ようやっと満足する匂いになったことを確認し、校門へと歩みを進めた。
『ちなみに方針的にはどうするおつもりで?』
「独り言をつぶやく変人に見られないようにするっていうのが第一目標かな」
『はいはい』
そうそう、教室に上着をわすれてきたんだった。
Uターンをして小走りで教室へと向かう。
音が聞こえた。
いろんな物がぶつかる音。
私はいやな予感を感じながら、教室を覗く。
また、あれだ。
巫女こと神宮美冬とよくわかない犬。
『また、か。でもよく今の時間帯にやりますね』
これでは上着が取れない。

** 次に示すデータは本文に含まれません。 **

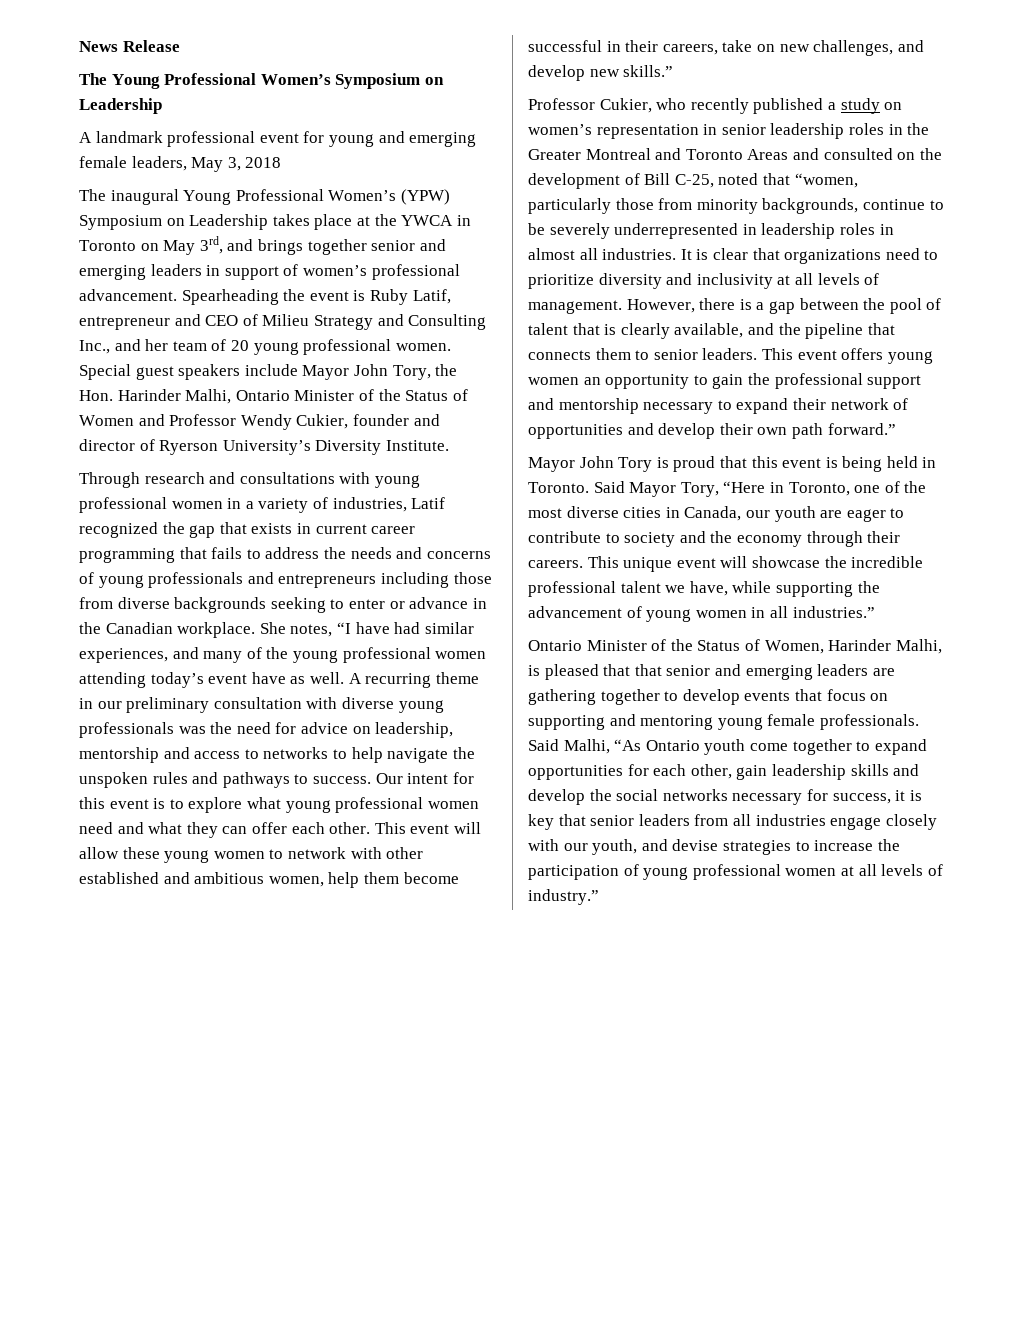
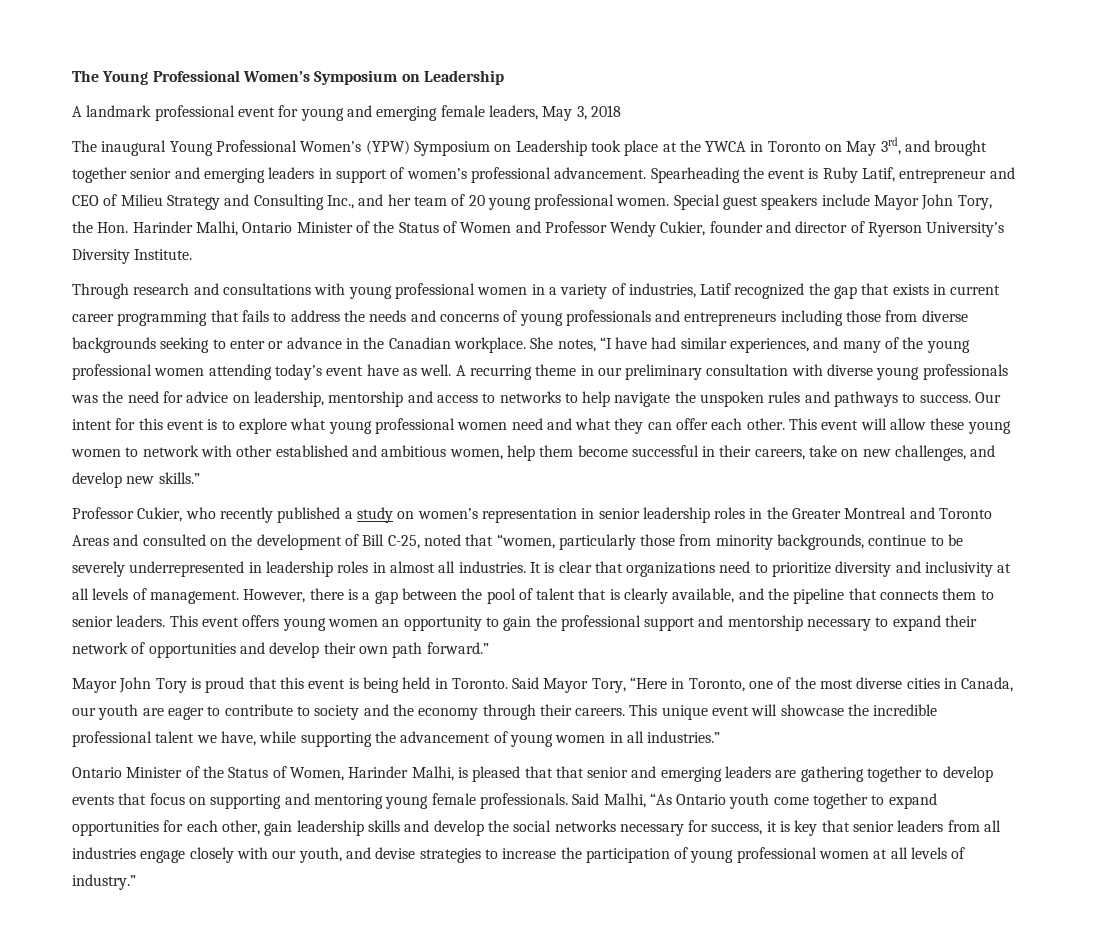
- News Release
- The inaugural Young Professional Women’s (YPW) Symposium on Leadership takes place at the YWCA in Toronto on May 3rd, and brings together senior and emerging leaders in support of women’s professional advancement.
+ The inaugural Young Professional Women’s (YPW) Symposium on Leadership took place at the YWCA in Toronto on May 3rd, and brought together senior and emerging leaders in support of women’s professional advancement.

この犬っころが美冬を殺してくれるならそれはそれで嬉しいのだが、困ったものだ。
「これどうしようかなあ」
「本当にそうなのよね、私も困ってて」
「ああ、そうなんだって、え?」
急に話しかけてきた人物を見ようと首を動かすと同時にドアを開ける音が響き渡る。
「ストッッッップ!」
急いで窓から教室の様子を見る。
……いつからあの人いたんだ?よくあんなところにいけるな。
思わず笑いがこみ上げてくる。
だって、おかしいだろう。なぜこんなにも短い間に、衝突してる二人の間に入ってるのだ?
「これが俗に言うテレポーテーション?」
『いや、あの人は速いだけ、速いだけですよ』
「っ久慈、先生!」
「ちっ、久慈か」
一人と一匹は動きを止め、突然の乱入者――久慈先生を見る。
てか、この犬しゃべれたのか。
「争いはよくないですよ~」
微笑む久慈先生を美冬は睨むように見つめる。
「先生方は中立の立場だと思いますが。少なくとも建前上は」
「はい!久慈先生は中立です。ただ、こんな風に殺しに発展しそうなら干渉しますよ」
久慈先生はニッコリと笑う。
「先生は生徒の命第一で考えてますから。ですから……殺し合いなんて愚かなこと、やらないでくれますよね?」
生徒の命第一、実にわかりやすい。
つまりは私の敵と、そういうことか。
なら長居は無用だな。
上着は諦め、下駄箱へと歩く。
『まあ、色々と難しいのはわかってもらえたと思うけど、さてどうしましょうか?』
「大丈夫」
廊下の窓から赤く染まった日を眺め、微笑む。